La biotech americana Biogen oggi ha reso noto di aver deciso di scorporare i farmaci per l'emofilia che verranno conferiti a un'azienda che sarÓ creata ad hoc e poi sarÓ quotata in borsa. L'azienda ha deciso di focalizzarsi sui farmaci per le malattie neurologiche (sclerosi multipla in primis).Tutto il processo sarÓ completato entro la fine dell'anno o per l'inizio del 2017.

La biotech americana Biogen oggi ha reso noto di aver deciso di scorporare i farmaci per l’emofilia che verranno conferiti a un’azienda che sarà creata ad hoc e poi sarà quotata in borsa. L’azienda ha deciso di focalizzarsi sui farmaci per le malattie neurologiche (sclerosi multipla in primis).

Tutto il processo sarà completato entro la fine dell’anno o per l’inizio del 2017. A capo della nuova società, il cui nome per ora non è ancora stato deciso, sarà il manager John G. Cox, che già opera in Biogen nel settore dell’emofilia.

Grazie alla quotazione della nuova società in cui saranno conferiti i farmaci per la cura dell’emofilia, Biogen ricaverà risorse aggiuntive con le quali finanziare lo sviluppo dei farmaci per la sclerosi multipla, Alzheimer, atrofia muscolare spinale, Parkinson e SLA.
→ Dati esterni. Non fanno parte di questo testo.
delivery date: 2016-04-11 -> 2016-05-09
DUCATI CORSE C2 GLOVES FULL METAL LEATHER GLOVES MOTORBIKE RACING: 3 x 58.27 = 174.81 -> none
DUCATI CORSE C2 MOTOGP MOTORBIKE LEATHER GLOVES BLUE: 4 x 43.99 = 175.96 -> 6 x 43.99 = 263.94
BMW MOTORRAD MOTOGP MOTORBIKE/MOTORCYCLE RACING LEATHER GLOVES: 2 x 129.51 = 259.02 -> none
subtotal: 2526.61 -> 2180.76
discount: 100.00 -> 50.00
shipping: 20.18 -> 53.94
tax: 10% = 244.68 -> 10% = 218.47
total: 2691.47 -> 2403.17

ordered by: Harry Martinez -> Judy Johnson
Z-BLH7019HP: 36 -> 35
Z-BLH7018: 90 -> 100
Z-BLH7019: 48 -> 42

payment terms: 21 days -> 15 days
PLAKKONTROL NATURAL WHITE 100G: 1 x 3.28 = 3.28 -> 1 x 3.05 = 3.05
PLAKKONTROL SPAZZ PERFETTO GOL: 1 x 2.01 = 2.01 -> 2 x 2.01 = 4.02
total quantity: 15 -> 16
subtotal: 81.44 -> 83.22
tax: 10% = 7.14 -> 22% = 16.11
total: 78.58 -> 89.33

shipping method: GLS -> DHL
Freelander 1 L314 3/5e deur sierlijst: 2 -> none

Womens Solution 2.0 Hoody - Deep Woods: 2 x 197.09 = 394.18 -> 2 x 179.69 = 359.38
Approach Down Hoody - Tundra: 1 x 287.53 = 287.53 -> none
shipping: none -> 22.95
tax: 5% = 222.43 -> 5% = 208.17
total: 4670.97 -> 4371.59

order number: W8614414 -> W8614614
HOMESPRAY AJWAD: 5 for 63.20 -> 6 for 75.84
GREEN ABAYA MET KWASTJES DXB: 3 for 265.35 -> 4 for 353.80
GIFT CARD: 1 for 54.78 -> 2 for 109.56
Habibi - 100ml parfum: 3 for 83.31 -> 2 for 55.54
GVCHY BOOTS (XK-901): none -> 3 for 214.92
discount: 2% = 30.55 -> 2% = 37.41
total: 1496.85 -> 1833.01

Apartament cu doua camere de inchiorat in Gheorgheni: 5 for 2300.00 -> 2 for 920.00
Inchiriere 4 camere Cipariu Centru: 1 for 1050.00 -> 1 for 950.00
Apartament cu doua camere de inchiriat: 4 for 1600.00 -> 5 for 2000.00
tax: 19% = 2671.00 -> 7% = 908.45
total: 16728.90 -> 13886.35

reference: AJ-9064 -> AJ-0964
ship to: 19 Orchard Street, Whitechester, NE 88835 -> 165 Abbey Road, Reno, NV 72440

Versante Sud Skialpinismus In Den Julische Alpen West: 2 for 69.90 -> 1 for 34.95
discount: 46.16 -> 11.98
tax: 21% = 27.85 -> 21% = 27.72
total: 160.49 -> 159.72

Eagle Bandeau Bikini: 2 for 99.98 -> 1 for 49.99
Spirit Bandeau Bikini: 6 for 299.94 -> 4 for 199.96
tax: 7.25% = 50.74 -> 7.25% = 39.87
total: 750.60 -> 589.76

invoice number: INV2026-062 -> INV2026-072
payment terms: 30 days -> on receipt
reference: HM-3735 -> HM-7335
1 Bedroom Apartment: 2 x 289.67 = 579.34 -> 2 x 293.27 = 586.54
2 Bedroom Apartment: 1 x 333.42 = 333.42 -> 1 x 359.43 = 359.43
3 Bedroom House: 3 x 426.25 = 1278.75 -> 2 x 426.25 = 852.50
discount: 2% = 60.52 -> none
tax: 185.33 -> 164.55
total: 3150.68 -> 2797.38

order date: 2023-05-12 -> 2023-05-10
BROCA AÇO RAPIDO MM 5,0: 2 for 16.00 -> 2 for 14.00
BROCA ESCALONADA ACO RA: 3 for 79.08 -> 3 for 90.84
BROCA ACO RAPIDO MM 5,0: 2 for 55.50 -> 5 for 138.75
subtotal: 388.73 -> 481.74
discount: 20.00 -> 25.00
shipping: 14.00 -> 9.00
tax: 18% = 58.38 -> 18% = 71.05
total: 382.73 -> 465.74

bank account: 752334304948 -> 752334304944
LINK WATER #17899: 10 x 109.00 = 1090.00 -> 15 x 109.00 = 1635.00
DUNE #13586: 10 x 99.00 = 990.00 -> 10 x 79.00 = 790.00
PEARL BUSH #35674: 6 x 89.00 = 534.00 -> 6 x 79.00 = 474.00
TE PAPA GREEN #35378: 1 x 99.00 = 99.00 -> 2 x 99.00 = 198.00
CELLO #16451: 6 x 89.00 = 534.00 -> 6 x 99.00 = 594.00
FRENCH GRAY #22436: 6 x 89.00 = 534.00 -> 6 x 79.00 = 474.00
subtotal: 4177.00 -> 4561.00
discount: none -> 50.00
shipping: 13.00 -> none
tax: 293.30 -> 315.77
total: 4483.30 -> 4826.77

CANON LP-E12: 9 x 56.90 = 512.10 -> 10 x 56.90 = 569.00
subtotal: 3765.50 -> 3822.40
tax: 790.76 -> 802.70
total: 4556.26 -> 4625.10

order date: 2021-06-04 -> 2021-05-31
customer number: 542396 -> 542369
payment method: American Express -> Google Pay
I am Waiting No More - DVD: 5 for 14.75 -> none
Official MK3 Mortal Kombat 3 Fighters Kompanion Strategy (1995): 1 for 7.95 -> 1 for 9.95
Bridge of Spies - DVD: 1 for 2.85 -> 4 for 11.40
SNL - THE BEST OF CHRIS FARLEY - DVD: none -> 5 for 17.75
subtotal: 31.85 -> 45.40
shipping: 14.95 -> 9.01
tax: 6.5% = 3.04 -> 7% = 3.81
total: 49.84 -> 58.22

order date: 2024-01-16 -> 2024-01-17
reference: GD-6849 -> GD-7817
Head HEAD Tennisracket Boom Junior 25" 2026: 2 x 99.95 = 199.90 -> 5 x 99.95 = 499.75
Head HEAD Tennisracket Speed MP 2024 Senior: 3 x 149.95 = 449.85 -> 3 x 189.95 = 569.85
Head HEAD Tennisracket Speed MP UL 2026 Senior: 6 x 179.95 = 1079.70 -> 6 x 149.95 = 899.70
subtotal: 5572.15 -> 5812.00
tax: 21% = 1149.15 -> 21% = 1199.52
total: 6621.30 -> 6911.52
Attualmente i farmaci anti emofilia di Biogen sono Eloctate e Alprolix, entrati nel listino aziendale attraverso una collaborazione con la svedese Sobi. Nel 2015 il fatturato generato da questi farmaci è stato di $554,2 milioni, pari al 5,1% del giro d’affari di Biogen. Il loro potenziale è però molto elevato e potrebbero arrivare anche a $6 miliardi di fatturato annuo.

A parte i due farmaci già citati,  BIogen è impegnata nella ricerca sull’emofilia con una nuova terapia genica sviluppata attraverso un accordo con il San Raffaele-Telethon Institute for Gene Therapy (TIGET). La collaborazione si basa su vettori lentivirali, ottenuti dall'ingegnerizzazione del virus HIV per trasportare nelle cellule dei pazienti versioni funzionanti di quei geni che quando difettosi sono responsabili di specifiche malattie. La strategia per l’emofilia ideata dal Tiget prevede che il vettore lentivirale sia somministrato direttamente nell'organismo e venga  diretto alle cellule del fegato.

La decisione dello spin off arriva circa sei mesi dopo la riduzione del personale dell’11% attuata da Biogen a livello mondiale, decisione presa a causa di un rallentamento della crescita. Poche settimane fa, l’azienda ha reso noti i dati del primo trimestre del 2016, in cui le vendite sono cresciute del 18%, soprattutto a causa della performance positiva di Tecfidera (farmaco anti SM).